Simple Stream Processing With I/O Operations

Suppose we need to process a data stream in a sequence of steps (or “operations” or “functions”). If all the steps are CPU-bound, then we just chain them up. Each data item goes through the CPU-bound functions one by one; the CPU is fully utilized. Now, if one or more of the steps involve I/O, typical examples being disk I/O or http service calls, things get interesting.

The interesting part is that I/O-bound operations spend much time waiting on something external of the CPU. If we naively call the I/O function and wait for its result, much of the time is wasted, because during the time of waiting, the CPU may very well do something else useful. The solution, of course, is concurrency—let multiple calls to the I/O function be active at the same time, so that their waiting periods overlap. Nowadays a good way to do I/O concurrency is using asyncio. In this post, I’ll develop a few utilities to make this task nice and easy.

Async generators and async iterators

Since much of the code will run in an async context, I’ll require the data stream to be an async iterable, that is, we’re going to consume the data with aync for ... whenever we can. As it turned out, we need a little more than async iterable—we need the data stream to be an async iterator so that we don’t have to be in the async for ... loop. Instead, we could request “the next item” by calling data.__anext__() directly. That gives the algorithm a lot of extra flexibility and, fortunately, this extra doesn’t require a lot of extra effort.

In fact, the preferred way to create async iterators is by async generators. (Analogous to the recommendation of using generators to produce iterators.) An async generator is an async function that contains yield statements. For example, below is a small convenience function that turns a (sync) iterable into an async iterator:

import asyncio
from collections.abc import Iterable, AsyncIterator

async def stream(x: Iterable) -> AsyncIterator:
    for xx in x:
        yield xx

Let’s verify the types of things:

In [2]: x = range(10)

In [3]: y = stream(x)

In [4]: type(y)
Out[4]: async_generator

In [5]: isinstance(y, AsyncIterator)
Out[5]: True

Note that although stream is an async function, we don’t call it with await stream(...). Instead we directly call stream(...) and the result is an async generator, which satisfies the interface of AsyncIterator. A little puzzling, I know. Just get used to it. In fact, AsyncGenerator inherits from AsyncIterator.

Sure enough, we can consume the elements of an AsyncIterator (or just AsyncIterable) with async for:

In [11]: import asyncio

In [12]: async def foo():
    ...:     async for z in y:
    ...:         print(z)
    ...:

In [13]: asyncio.run(foo())
0
1
2
3
4
5
6
7
8
9

In [14]:

Transformers

I’m going to call the mechanism that handles I/O operations a transformer. It takes data items out of an AsyncIterator, makes concurrent calls to an async I/O function, and outputs the results in the same order that the data items come in.

import typing
from typing import Callable, Awaitable, Any, TypeVar

T = TypeVar('T')

async def transform(
    in_stream: typing.AsyncIterator[T],
    func: Callable[[T], Awaitable[Any]],
    *,
    workers: int,
    **func_args,
):
    if workers < 2:
        async for x in in_stream:
            y = await func(x, **func_args)
            yield y
        return

    # to be continued ...

The parameter func represents an async I/O operation. (It doesn’t have to be “I/O”. For example, it can be the async API to a service that is running in other processes, such as the model service I described previously.) The parameter workers specify how many concurrent calls are allowed to func. The case where workers < 2 is simple and has no concurrency at all, so we get it out of the way first. The interesting part comes next.

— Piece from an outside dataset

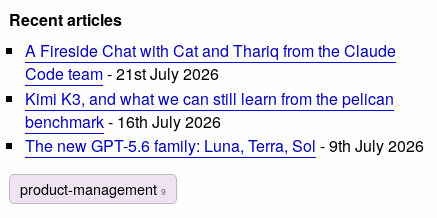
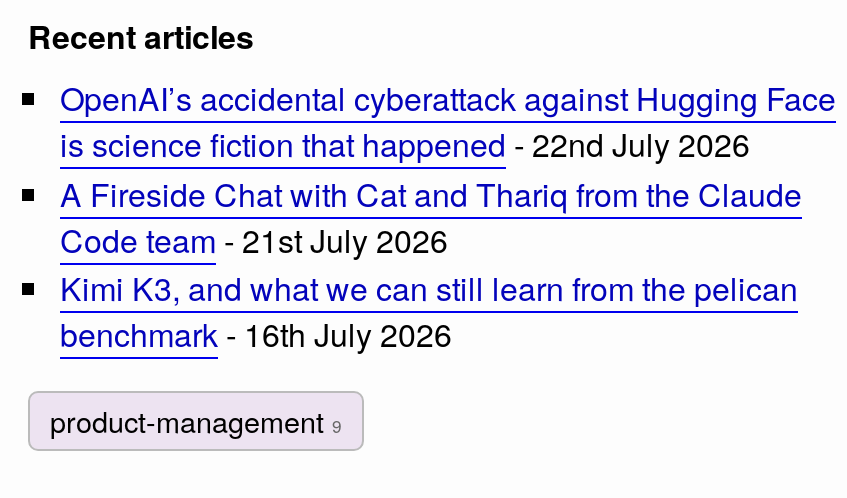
+ OpenAI’s accidental cyberattack against Hugging Face
+ is science fiction that happened- 22nd July 2026

moved down: A Fireside Chat with Cat and Thariq from the Claude | Code team- 21st July 2026 | Kimi K3, and what we can still learn from the pelican | benchmark- 16th July 2026

- The new GPT-5.6 family: Luna, Terra, Sol - 9th July 2026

Because the input could be an infinite stream, the design must take care to control input consumption, concurrent calls, and output production so that no component starves or gets overwhelmed. A good tool for such control is a size-capped queue. The design revolves around four questions:

How is input consumed?
How is output returned?
How are input items processed concurrently?
How is the order of output items controlled to follow that of the input?

    # ... continuing

    out_stream = asyncio.Queue(workers * 8)
    lock = asyncio.Lock()
    finished = False
    NO_MORE_DATA = object()

    async def _process(in_stream, lock, out_stream, func, **kwargs):
        nonlocal finished
        while not finished:
            async with lock:
                if finished:
                    break
                try:
                    x = await in_stream.__anext__()
                except StopAsyncIteration:
                    finished = True
                    await out_stream.put(NO_MORE_DATA)
                    break
                fut = asyncio.Future()
                await out_stream.put(fut)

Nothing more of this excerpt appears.